---- Materials provided

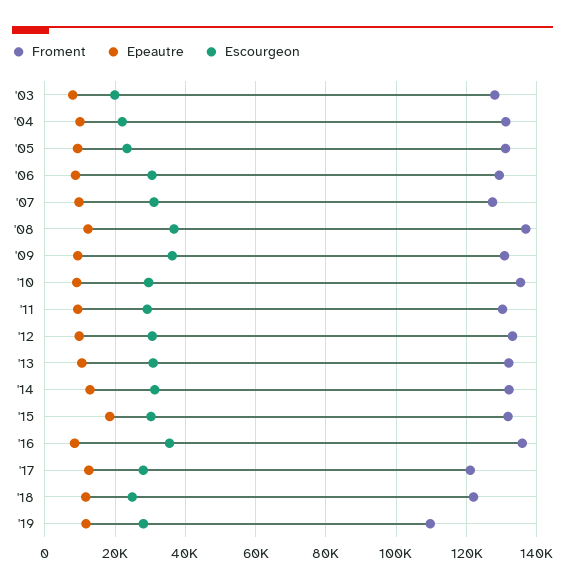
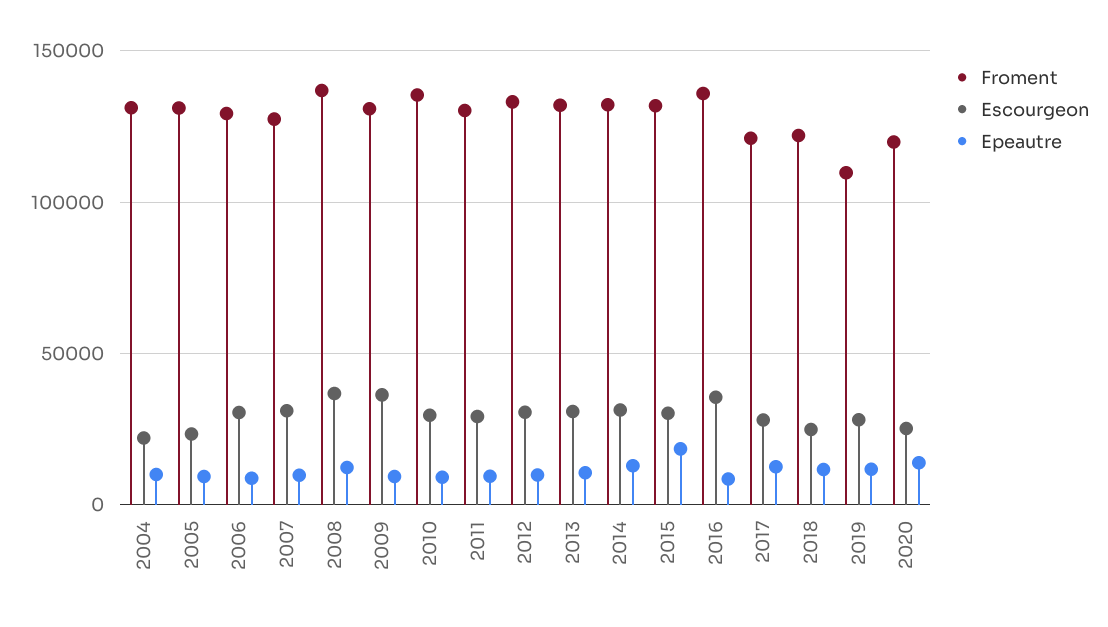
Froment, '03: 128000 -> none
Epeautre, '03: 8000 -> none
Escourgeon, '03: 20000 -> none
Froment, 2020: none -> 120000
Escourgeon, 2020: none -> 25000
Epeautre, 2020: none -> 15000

--------
---- Materials provided

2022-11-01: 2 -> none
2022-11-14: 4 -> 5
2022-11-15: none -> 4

--------
---- Materials provided

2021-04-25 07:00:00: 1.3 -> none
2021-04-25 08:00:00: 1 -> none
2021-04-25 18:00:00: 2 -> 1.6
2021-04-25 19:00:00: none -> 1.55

--------

If a line in the data above contains the string "Epeautre", count it; then state only the total.

2